The Chancellor explained to employees on furlough they would see no difference from the scheme and will continue to receive 80% of their wage until the scheme ends.
In addition to this, low-income households on universal credit would continue to receive a £20 per week uplift for a further six months.
The Chancellor also announced an increase of the national living wage to £8.91 from April
Help for home ownership
As was suggested last week, the Chancellor announced a three-month extension to the stamp duty holiday.
This means that those buying a residential home that completes before the 1 July 2021 will not have to pay stamp duty on properties valued up to £500,000. After this date, this threshold will then lower to £250,000 until the end of September, after which the stamp duty holiday will end.
In addition to the stamp duty extension, today a new mortgage guarantee scheme was announced. Under this scheme, the Government will offer an incentive of providing a guarantee on 95% loan-to-value (LTV) mortgages to lenders.
Traditionally, 95% LTV mortgage deals are aimed at first-time buyers as they only require a 5% deposit, and the Chancellor stated that many high street banks will offer mortgages through this scheme from next month including Lloyds, NatWest and Santander.
Income tax threshold frozen until April 2026
Workers will have their income tax threshold raised to £12,570 next year, after which it will be frozen until April 2026. For higher-rate payers, the threshold will increase to £50,270 next year and again then be frozen until April 2026.
The planned tax increase on alcohol and fuel has been cancelled, which will help consumers to keep the cost of living down.
It was also announced that inheritance tax nil-rate bands will remain at existing levels until April 2026. The value of gains that a taxpayer can realise before paying Capital Gains Tax, the AEA, will be maintained at the present level until April 2026. And the Pension Lifetime Allowance will remain at its current level of £1,073,100 until April 2026.

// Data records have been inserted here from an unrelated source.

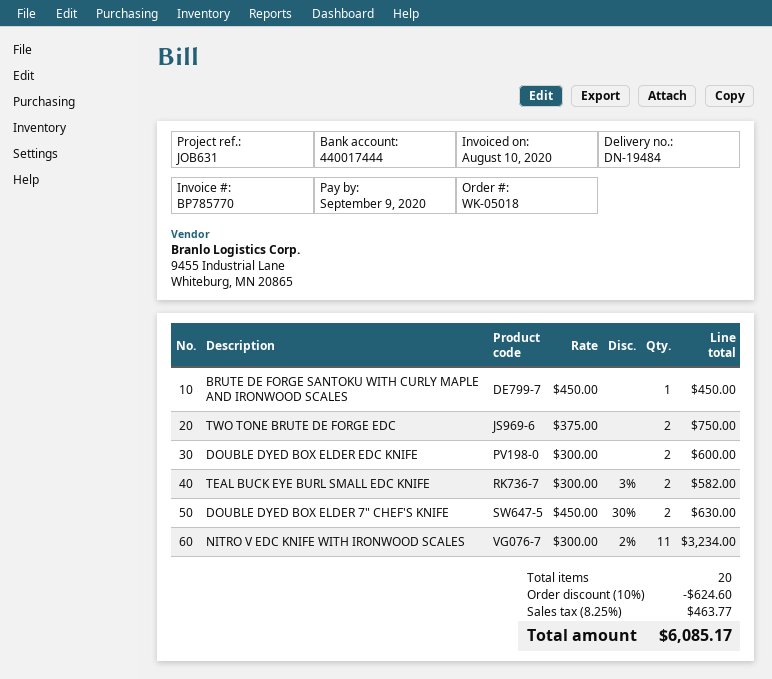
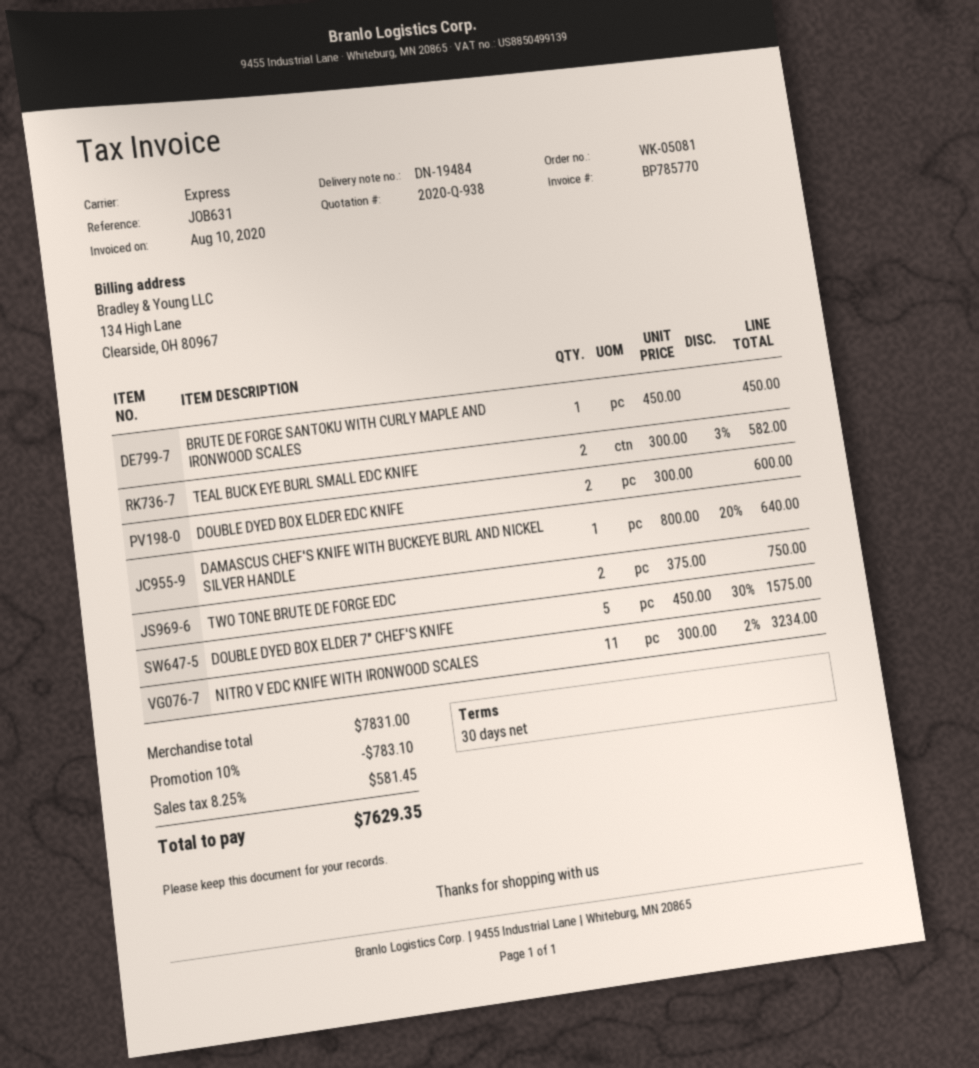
order number: WK-05018 -> WK-05081
DOUBLE DYED BOX ELDER 7" CHEF'S KNIFE: 2 x 450.00 - 30% = 630.00 -> 5 x 450.00 - 30% = 1575.00
DAMASCUS CHEF'S KNIFE WITH BUCKEYE BURL AND NICKEL SILVER HANDLE: none -> 1 x 800.00 - 20% = 640.00
discount: 10% = 624.60 -> 10% = 783.10
tax: 8.25% = 463.77 -> 8.25% = 581.45
total: 6085.17 -> 7629.35

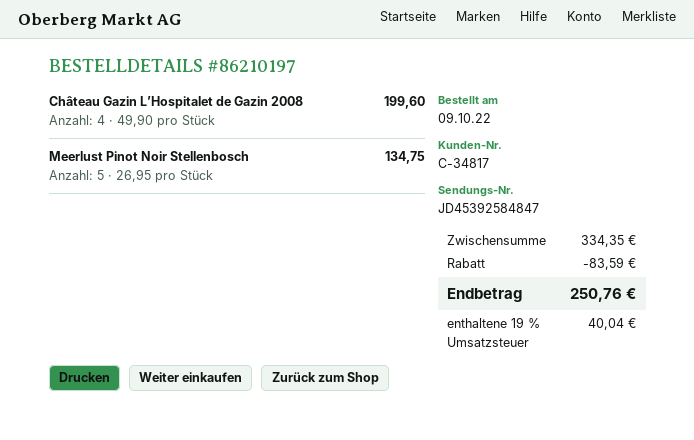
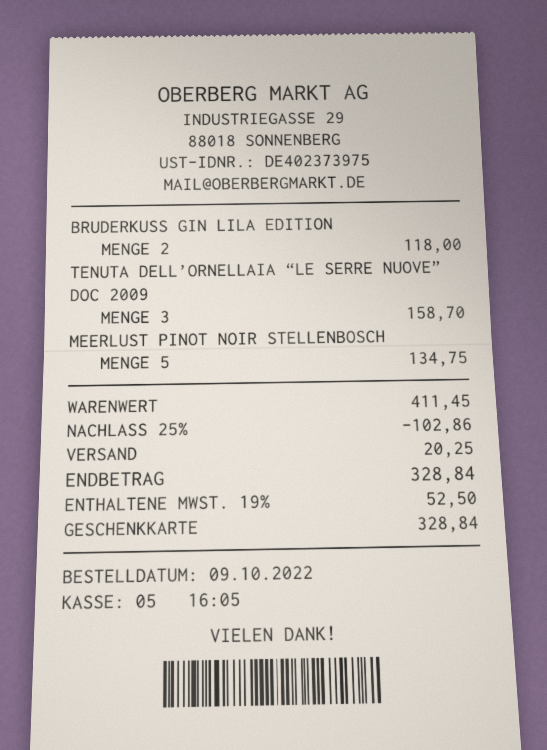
Château Gazin L’Hospitalet de Gazin 2008: 4 for 199.60 -> none
BRUDERKUSS GIN LILA EDITION: none -> 2 for 118.00
TENUTA DELL’ORNELLAIA “LE SERRE NUOVE” DOC 2009: none -> 3 for 158.70
subtotal: 334.35 -> 411.45
discount: 83.59 -> 102.86
shipping: none -> 20.25
tax: 19% = 40.04 -> 19% = 52.50
total: 250.76 -> 328.84

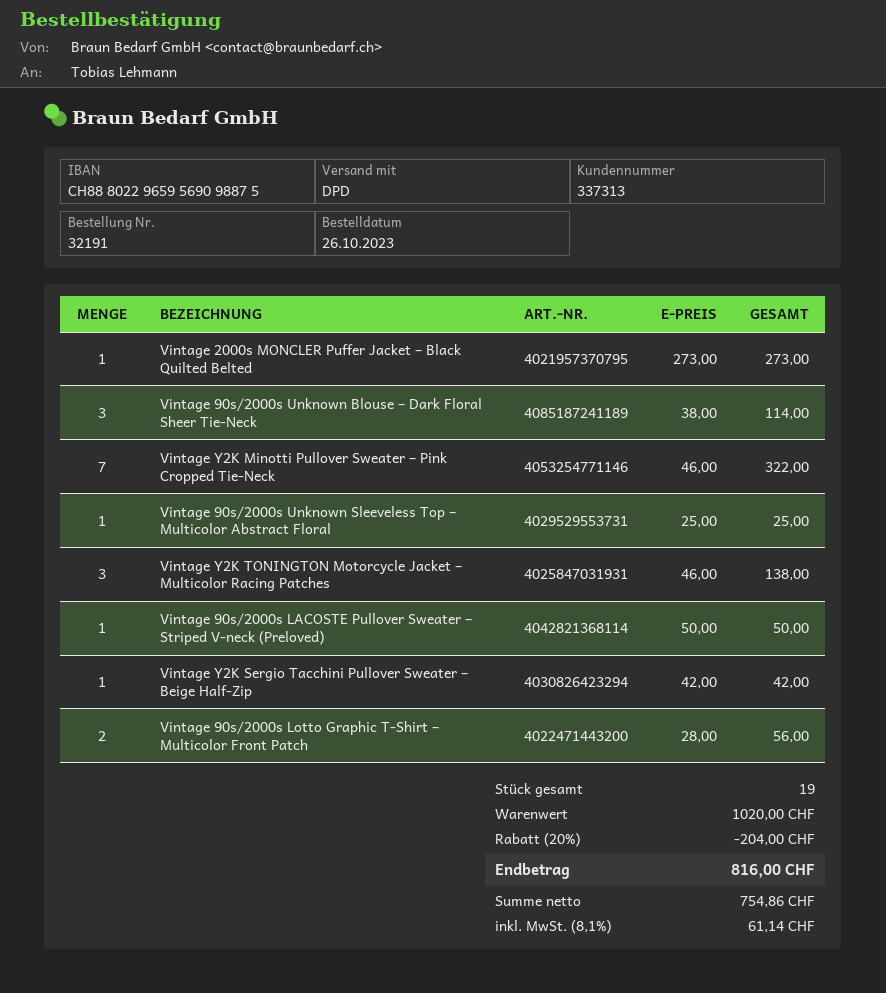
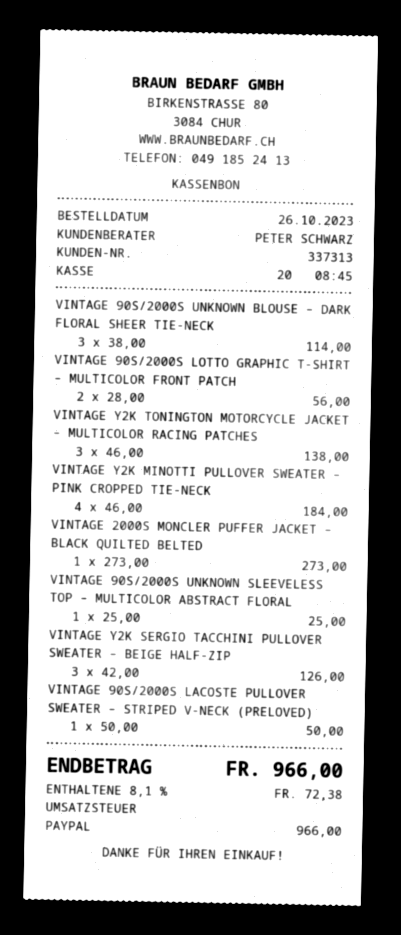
Vintage Y2K Minotti Pullover Sweater – Pink Cropped Tie-Neck: 7 x 46.00 = 322.00 -> 4 x 46.00 = 184.00
Vintage Y2K Sergio Tacchini Pullover Sweater – Beige Half-Zip: 1 x 42.00 = 42.00 -> 3 x 42.00 = 126.00
discount: 20% = 204.00 -> none
tax: 8.1% = 61.14 -> 8.1% = 72.38
total: 816.00 -> 966.00

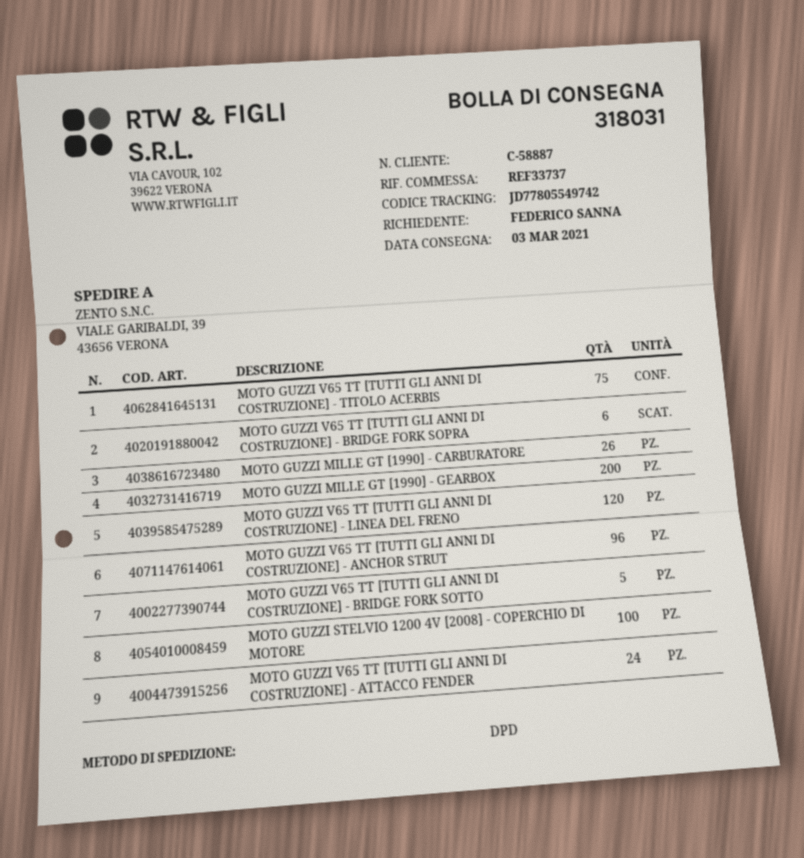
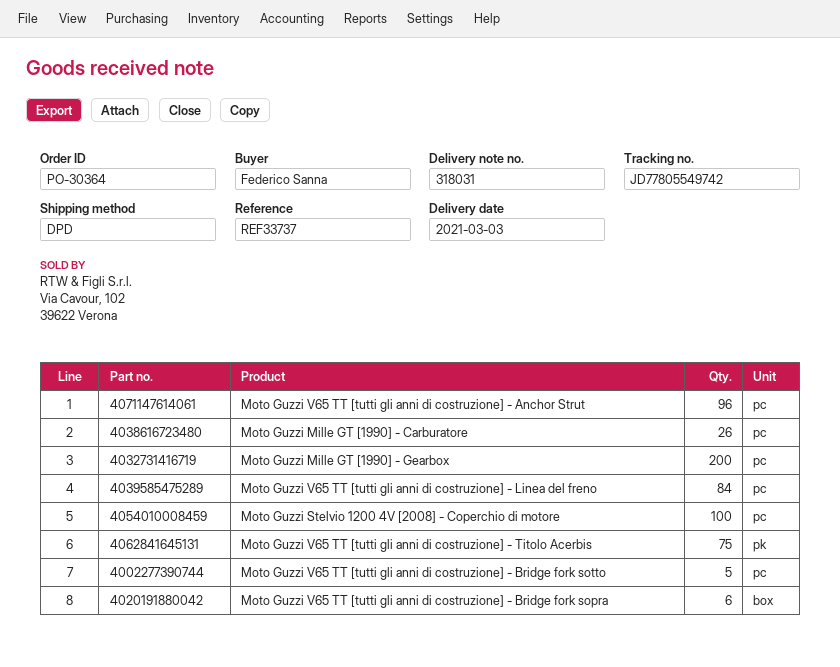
MOTO GUZZI V65 TT [TUTTI GLI ANNI DI COSTRUZIONE] - LINEA DEL FRENO: 120 -> 84
MOTO GUZZI V65 TT [TUTTI GLI ANNI DI COSTRUZIONE] - ATTACCO FENDER: 24 -> none

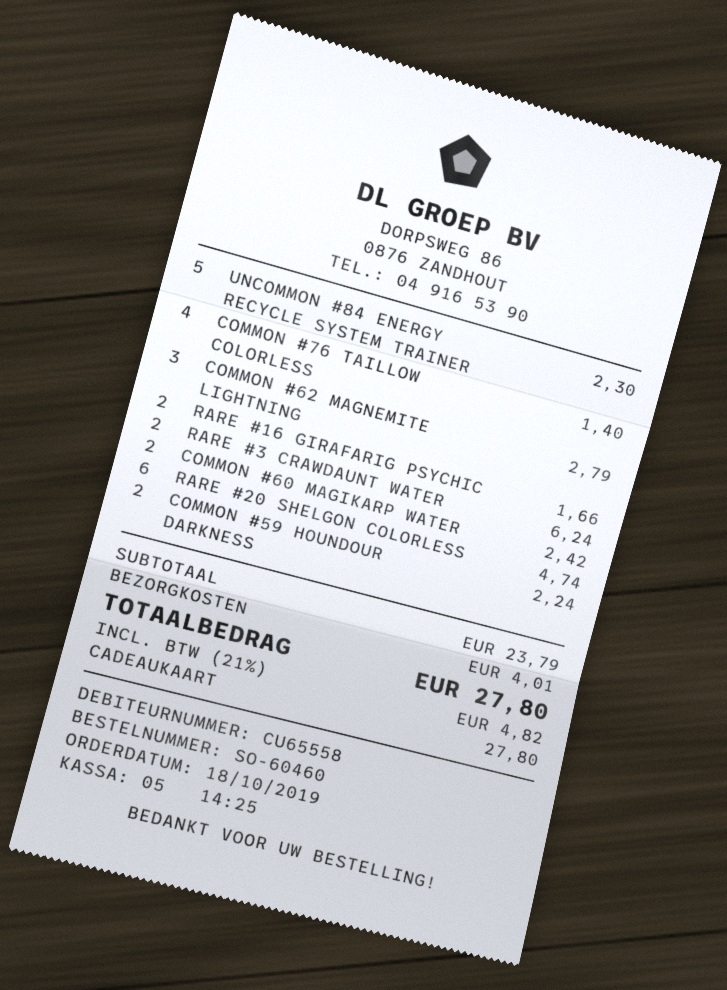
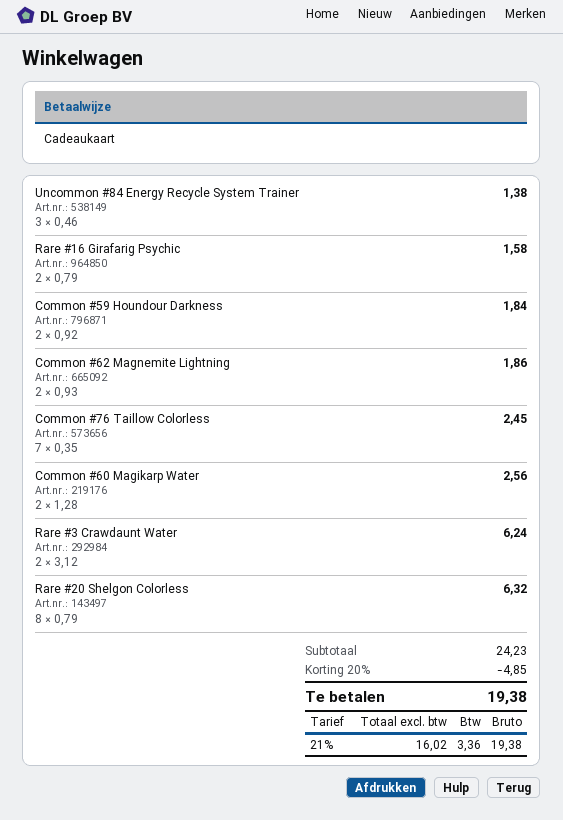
UNCOMMON #84 ENERGY RECYCLE SYSTEM TRAINER: 5 for 2.30 -> 3 for 1.38
COMMON #76 TAILLOW COLORLESS: 4 for 1.40 -> 7 for 2.45
COMMON #62 MAGNEMITE LIGHTNING: 3 for 2.79 -> 2 for 1.86
RARE #16 GIRAFARIG PSYCHIC: 2 for 1.66 -> 2 for 1.58
COMMON #60 MAGIKARP WATER: 2 for 2.42 -> 2 for 2.56
RARE #20 SHELGON COLORLESS: 6 for 4.74 -> 8 for 6.32
COMMON #59 HOUNDOUR DARKNESS: 2 for 2.24 -> 2 for 1.84
subtotal: 23.79 -> 24.23
discount: none -> 20% = 4.85
shipping: 4.01 -> none
tax: 21% = 4.82 -> 21% = 3.36
total: 27.80 -> 19.38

New retail savings product to help fund green initiatives
Keen to raise funds to help support the UK cutting greenhouse gas emissions to net-zero by 2050, the Chancellor announced that the Government will launch a retail savings product aimed at enabling savers to help fund green projects. Although no information was provided about the product, it has been suggested that it will be launched later in the year by National Savings & Investments (NS&I) as a green savings bond. Depending on the type of account that is launched, and the rate offered, it may help to kick-start the savings market when it becomes available to savers.
As well as this, the ISA tax-free limit will remain at £20,000 during the 2021/22 tax year and the Junior ISA tax-free limit will remain at £9,000 for the 2021/22 tax year.
Cashless payment raised to £100
Today it was also announced that cashless payments will be raised to £100 from their current level of £45. This is to try and encourage more contactless payments. This limit rise comes into effect immediately but may take some time for banks and businesses to have the ability to offer it to customers.